Function with 200+ IF statements!

  • I have a lot of respect for the optimisation gurus on this forum so when one of these guys (Jeff Moden) makes a comment like in this thread http://www.sqlservercentral.com/Forums/Topic1420602-3077-2.aspx#bm1420669 then I get really worried.

    I've also found that if a function has over 200 IF statements, that it's time to go back to the drawing board.

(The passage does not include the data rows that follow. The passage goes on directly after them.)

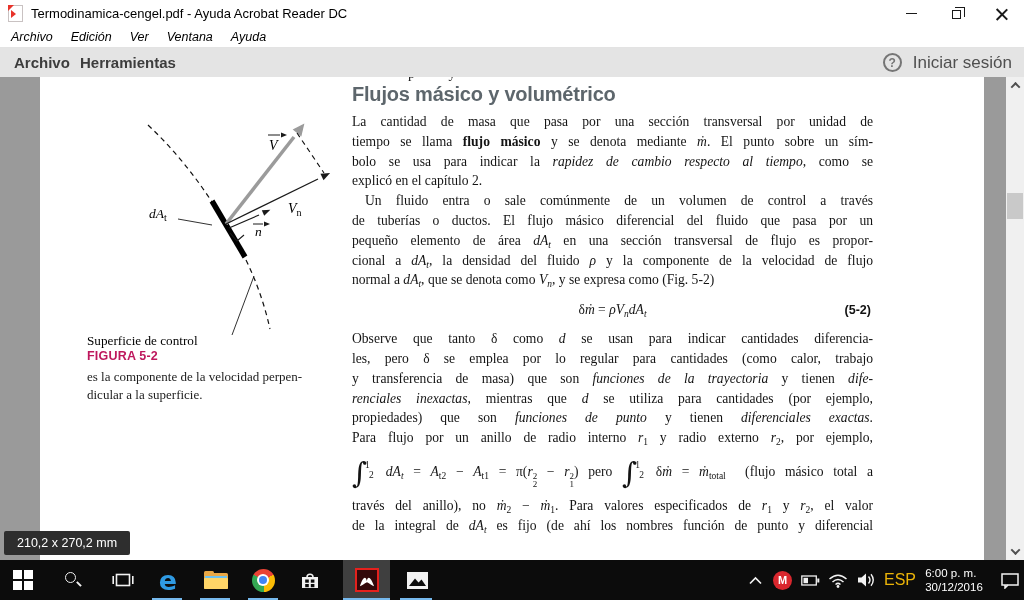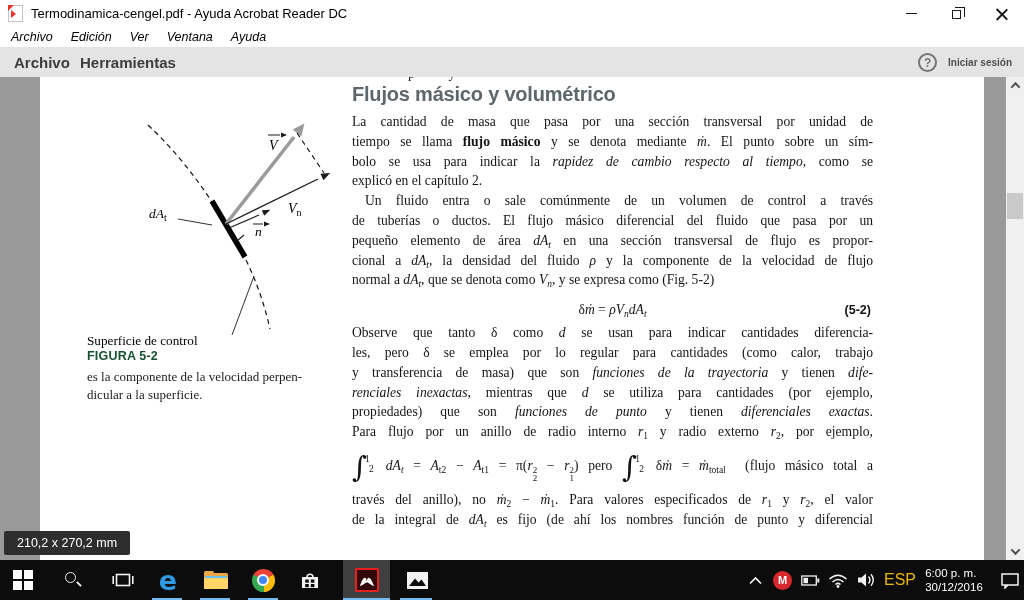--- a/index.html
+++ b/index.html
@@ -34,7 +34,7 @@
   .tab-doc .closex { margin-left:10px; font-size:13px; color:#555; }
   .signin { position:absolute; right:12px; top:0; height:29px; display:flex; align-items:center; gap:11px; }
   .helpcirc { width:19px; height:19px; border:2px solid #757575; border-radius:50%; color:#757575; font-size:12px; font-weight:bold; display:flex; align-items:center; justify-content:center; }
-  .signin-label { font-size:10px; font-weight:bold; color:#4f4f4f;text-align:right; }
+  .signin-label { font-size:17px; font-weight:normal; color:#4f4f4f;text-align:right; }
 
   
   .viewer { position:absolute; left:0; top:77px; width:1024px; height:483px; background:#9a9a9a; }

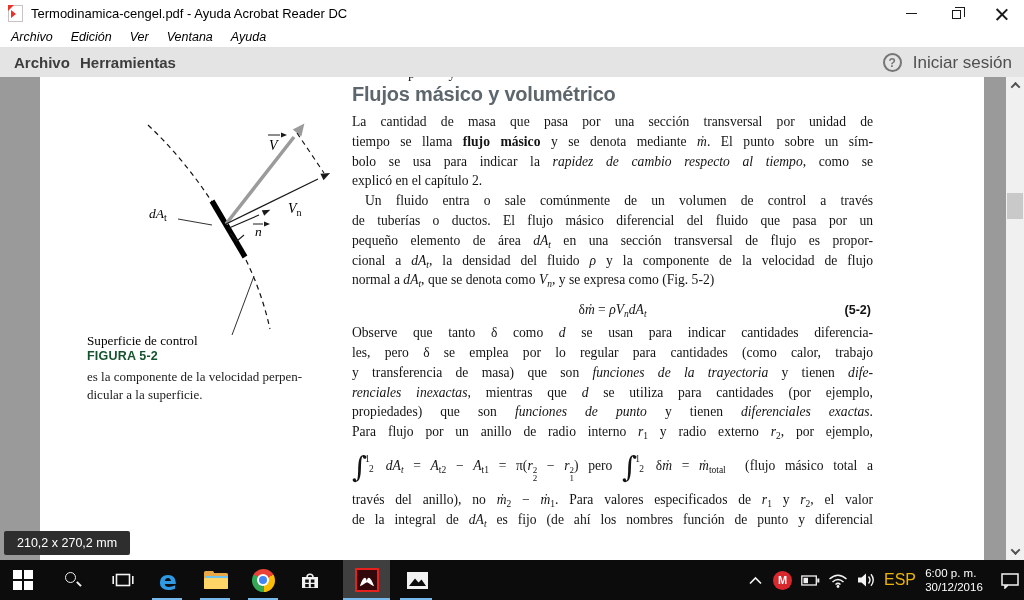--- a/index.html
+++ b/index.html
@@ -57,7 +57,7 @@
   .ind { text-indent:13px; }
   i { font-style:italic; }
   sub { font-size:9.5px; vertical-align:-3px; line-height:0; }
-  .eqrow { position:relative; height:26px; margin:7px 0 0 0; }
+  .eqrow { position:relative; height:26px; margin:7px 0 6px 0; }
   .eqbody { position:absolute; left:0; width:100%; text-align:center; line-height:26px; }
   .eqnum { position:absolute; right:2px; top:0; line-height:26px; font-family:"Liberation Sans", sans-serif; font-weight:bold; font-size:12.5px; color:#111; }
   .eqline { height:44px; line-height:44px; margin:2px 0 2px 0; white-space:nowrap; text-align:justify; text-align-last:justify; }

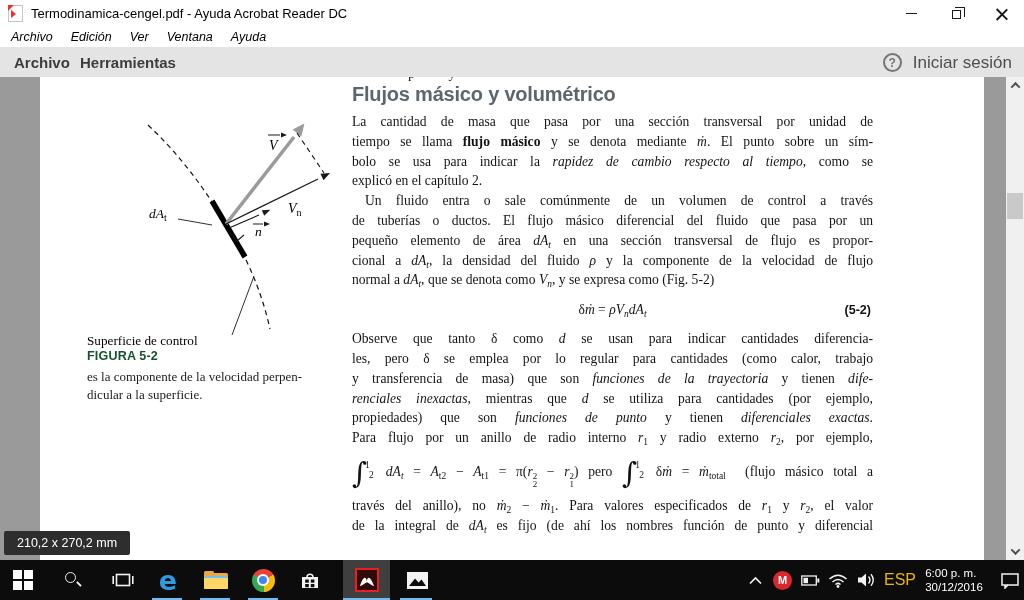--- a/index.html
+++ b/index.html
@@ -69,7 +69,7 @@
 
   
   .figwrap { position:absolute; left:45px; top:20px; width:270px; height:252px; }
-  .figcap-title { position:absolute; left:47px; top:272px; font-size:12.5px; font-weight:bold; color:#14532d; letter-spacing:0.2px; }
+  .figcap-title { position:absolute; left:47px; top:272px; font-size:12.5px; font-weight:bold; color:#be185d; letter-spacing:0.2px; }
   .figcap { position:absolute; left:47px; top:291px; width:266px; font-family:"Liberation Serif", serif; font-size:13px; line-height:17.5px; color:#1c1c1c; }
   .topfrag { position:absolute; left:368px; top:0; width:200px; height:8px; overflow:hidden; font-family:"Liberation Serif", serif; font-size:14px; word-spacing:30px; }
   .topfrag > div { margin-top:-11px; }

Many such "hopeless" functions frequently do have a much more effective and easy to code solution. there may also be the case where a stored procedure is more appropriate than a function

    This has been on my mind since the end of last week so now I want to put this issue to sleep by opening a new discussion to see if any of you good people can help me!

    The function in question is used to determine whether two records have the same Firstname, Middlename and Surname.

    Consider the following example of two records:

    It is clear that these two records refer to the same person but doing a self join on ContactName, Address1 and Postcode would not return these two records as duplicates because there are differences in Address1 and name.

    Another approach is to join the records only on postcode then compare the name elements to see calculate a matching score for the name part.

    SELECT

    a.contactname as master_contactname,

    b.contactname as duplicate_contactname

    FROM someTable as a

    inner join someTable as b

    on a.Postcode = b.PostCode

    WHERE a.ID < b.ID

    My Name scoring function takes 8 parameters (4 for the master record and the other 4 of the potential duplicate record)

    1) NormalisedName (Forname, Surname, Middlename)

    2) PhoneticForename

    3) PhoneticSurname

    4) PhoneticMiddlename

    Now this is where the 200 + IF statements start and the reason for them is as follows:

    IF Master_Surname = Duplicate_Surname AND Master_Firstname = Duplicate_Firstname THEN

    the ultimate outcome of the name comparison will depend on how the middle names compare BUT the middle names can have 5 different possibilities

    IF Master_Middlename = Duplicate_Middlename then EXACT match

    IF Master_Middlename is empty or Duplicate_Middlename is empty then LIKELY match

    IF Master_Middlename SOUNDS the same as Duplicate_Middlename then LIKELY match

    ...etc ...etc

    I also have to account for when Master_Surname SOUNDS like Duplicate Surname and for this I also have to look at the firstname and middlename

    Hope this makes sense?

    I can't see how else to do this without using so many IFs?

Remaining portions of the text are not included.